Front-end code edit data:
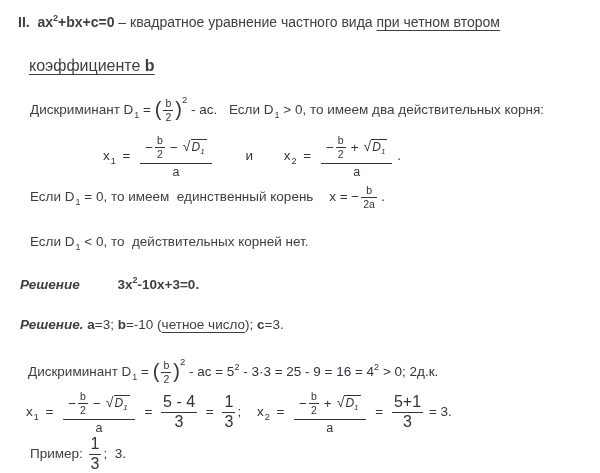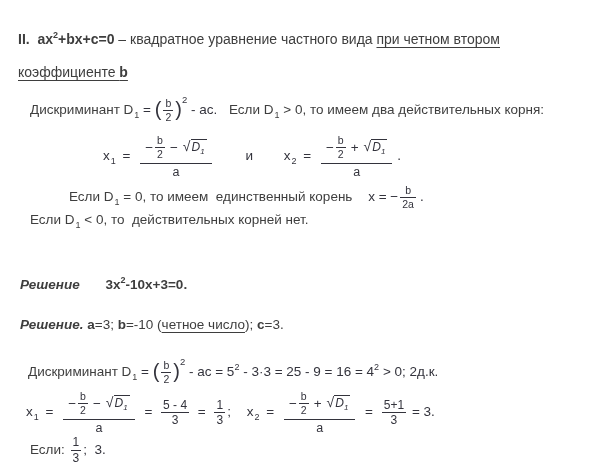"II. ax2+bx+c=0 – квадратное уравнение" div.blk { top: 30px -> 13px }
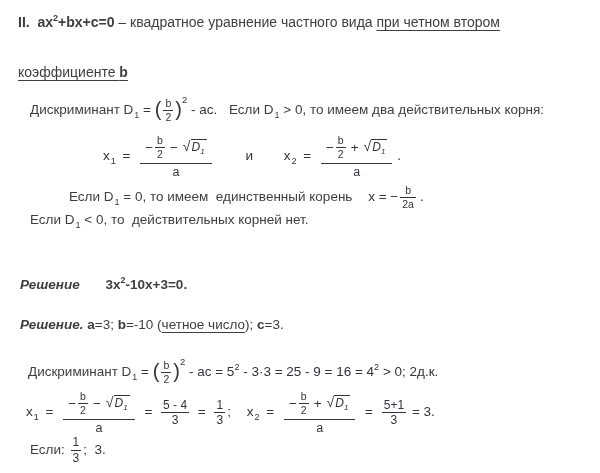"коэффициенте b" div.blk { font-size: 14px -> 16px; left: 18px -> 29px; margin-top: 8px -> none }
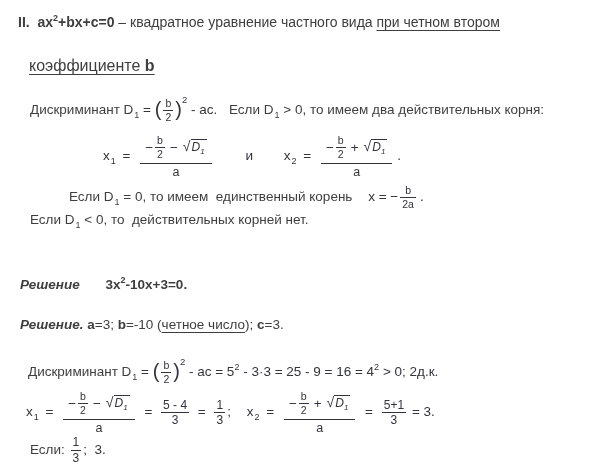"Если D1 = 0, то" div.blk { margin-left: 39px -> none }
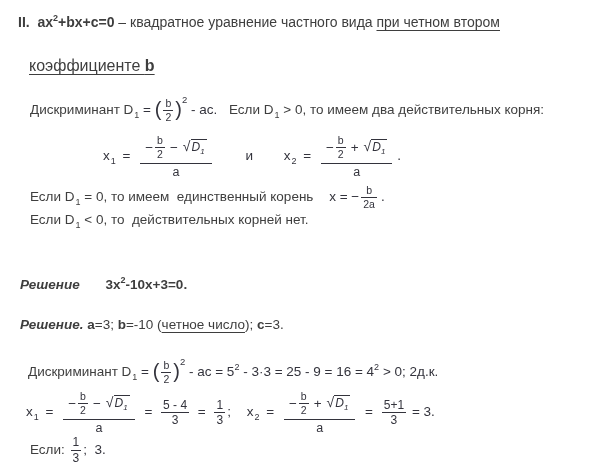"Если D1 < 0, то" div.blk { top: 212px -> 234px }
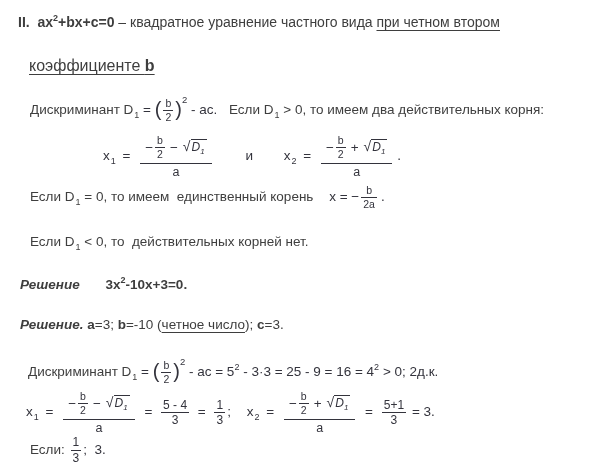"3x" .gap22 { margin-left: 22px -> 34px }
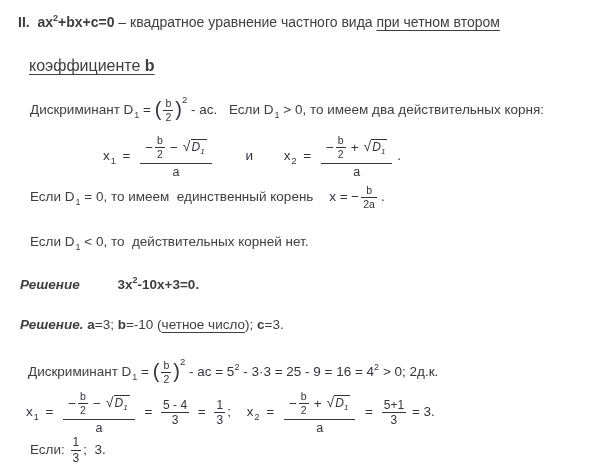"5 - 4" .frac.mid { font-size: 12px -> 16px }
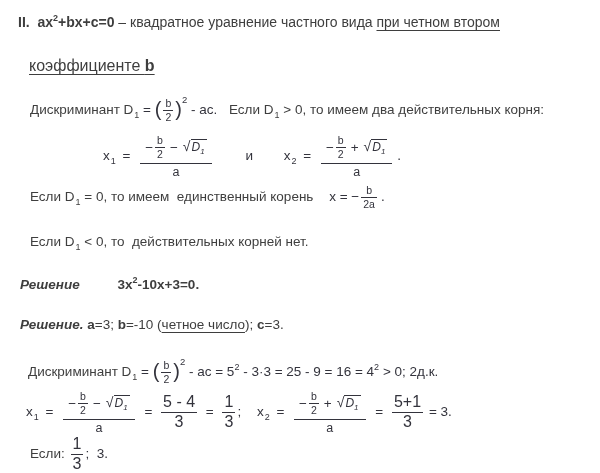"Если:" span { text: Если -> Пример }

WHAT TO PRODUCE: What you need to copy is the run of lines from the one holding "top: 212px ->" through the end of the data, exactly and only, both ends included, pictures omitted.

TASK SOLUTION:
"Если D1 < 0, то" div.blk { top: 212px -> 234px }
"3x" .gap22 { margin-left: 22px -> 34px }
"5 - 4" .frac.mid { font-size: 12px -> 16px }
"Если:" span { text: Если -> Пример }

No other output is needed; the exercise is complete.